# Reps details



## trev (Aug 5, 2005)

Hi folks 
Think it's time for us to update all our reps details, 
Could you send me a p/m with your details, name, address, mobile number, and area you are currently covering. Once we have them those guys that don't have a reps email address we will get you sorted out 

Cheers trev


----------



## Hoggy (May 8, 2002)

Hi, A good Idea & About time to.
I needed to check TTOC site recently for some one else & was surprised how out of date the Reps list was. :? 
Hoggy.


----------



## YELLOW_TT (Feb 25, 2004)

PM sent


----------



## trev (Aug 5, 2005)

Cheers mate, we still have yours on the Christmas list god knows why :wink:


----------



## JorgeTTCQ (May 7, 2002)

PM sent


----------



## trev (Aug 5, 2005)

Cheers Jorge


----------



## Oldcrow (May 6, 2002)

Think i sent mine over recently Trev?


----------



## trev (Aug 5, 2005)

You did mate cheers


----------



## spike (Dec 26, 2013)

Is it possible to produce a map, with each region colour coded, and linked to reps contact details?


----------



## Hoggy (May 8, 2002)

spike said:


> Is it possible to produce a map, with each region colour coded, and linked to reps contact details?


Hi, There used to be one, but can't find it now.
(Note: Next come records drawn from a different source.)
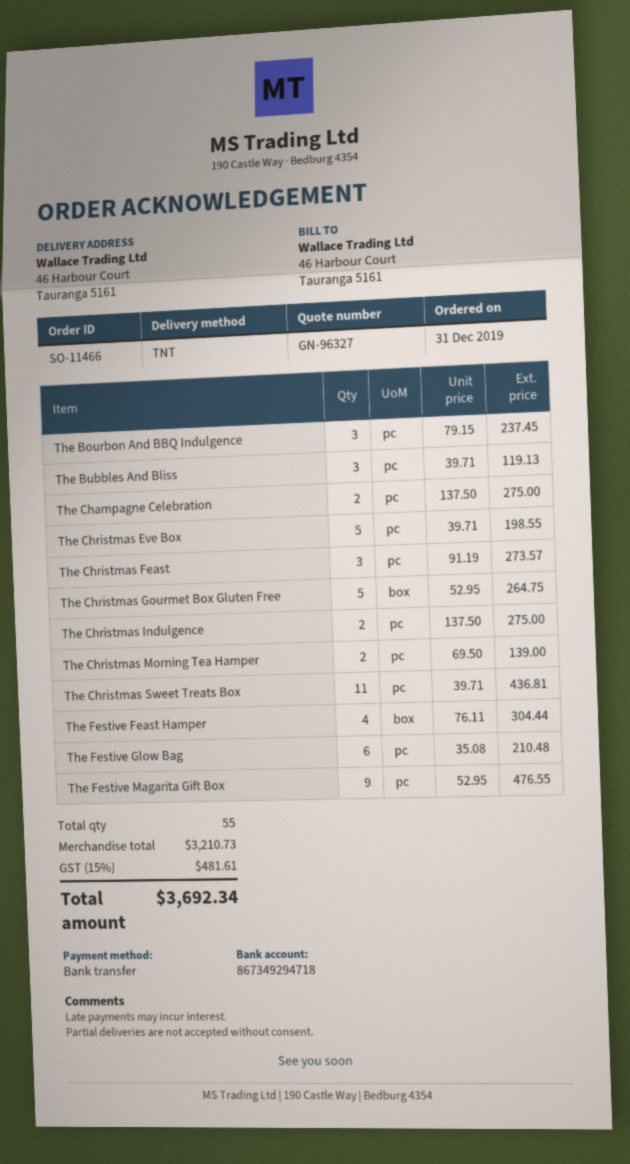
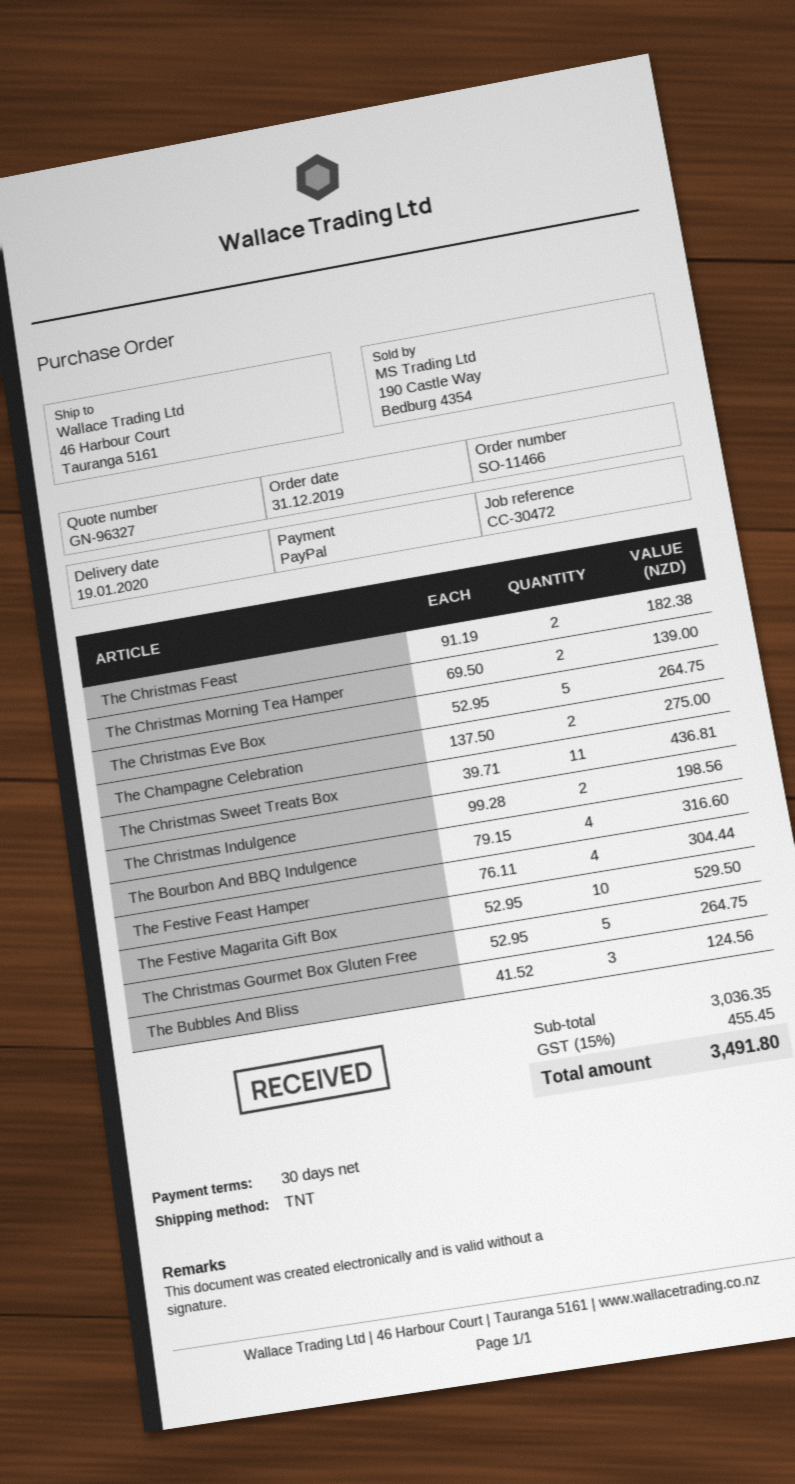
payment method: bank transfer -> PayPal
The Bourbon And BBQ Indulgence: 3 x 79.15 = 237.45 -> 4 x 79.15 = 316.60
The Bubbles And Bliss: 3 x 39.71 = 119.13 -> 3 x 41.52 = 124.56
The Christmas Eve Box: 5 x 39.71 = 198.55 -> 5 x 52.95 = 264.75
The Christmas Feast: 3 x 91.19 = 273.57 -> 2 x 91.19 = 182.38
The Christmas Indulgence: 2 x 137.50 = 275.00 -> 2 x 99.28 = 198.56
The Festive Glow Bag: 6 x 35.08 = 210.48 -> none
The Festive Magarita Gift Box: 9 x 52.95 = 476.55 -> 10 x 52.95 = 529.50
subtotal: 3210.73 -> 3036.35
tax: 15% = 481.61 -> 15% = 455.45
total: 3692.34 -> 3491.80

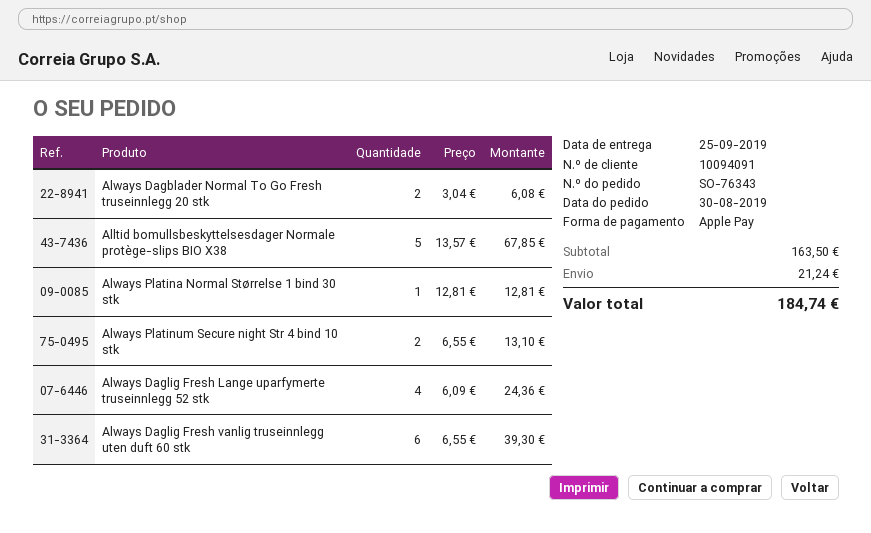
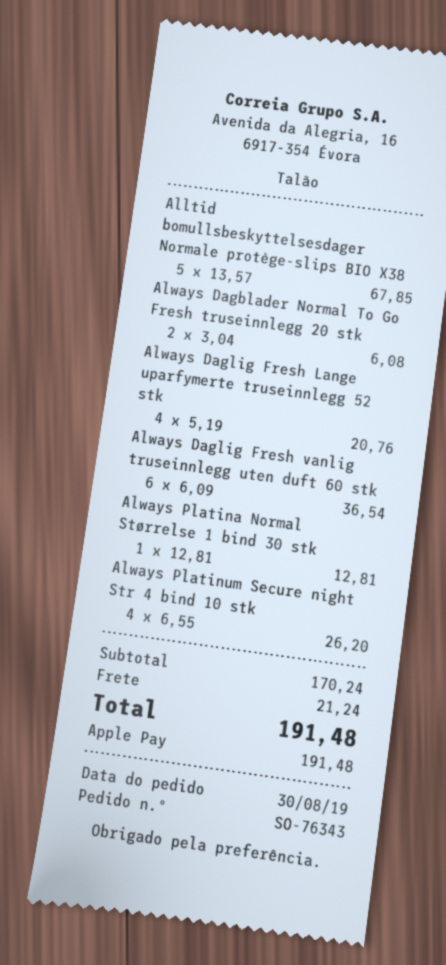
Always Platinum Secure night Str 4 bind 10 stk: 2 x 6.55 = 13.10 -> 4 x 6.55 = 26.20
Always Daglig Fresh Lange uparfymerte truseinnlegg 52 stk: 4 x 6.09 = 24.36 -> 4 x 5.19 = 20.76
Always Daglig Fresh vanlig truseinnlegg uten duft 60 stk: 6 x 6.55 = 39.30 -> 6 x 6.09 = 36.54
subtotal: 163.50 -> 170.24
total: 184.74 -> 191.48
Perhaps when TTOC reps list is up to date it will reappear.
http://www.ttoc.co.uk/index.php?option= ... Itemid=120
Hoggy.


----------



## Lollypop86 (Oct 26, 2013)

did send mine Trev 

J
xx


----------



## trev (Aug 5, 2005)

got yours Jess


----------



## Nem (Feb 14, 2005)

Have a look at the reps contact page now, I'm getting there 

Need some photos now...


----------



## Hoggy (May 8, 2002)

Hoggy said:


> Hi, A good Idea & About time to.
> I needed to check TTOC site recently for some one else & was surprised how out of date the Reps list was. :?
> Hoggy.


Hi, Pleased to see that TTOC Regional Reps list/map now up to date. 8) So have a check.
Hoggy.


----------



## spike (Dec 26, 2013)

Looking good


----------



## Lollypop86 (Oct 26, 2013)

Nem said:


> Need some photos now...


Does it have to be clean?

J
xx


----------



## Nem (Feb 14, 2005)

Lollypop86 said:


> Nem said:
> 
> 
> > Need some photos now...
> ...


Not if you like it dirty...


----------



## Lollypop86 (Oct 26, 2013)

what have you heard about me? 

J
xx


----------



## spike (Dec 26, 2013)

send me the photos by PM, and i'll let you know if you should make them public or not lol


----------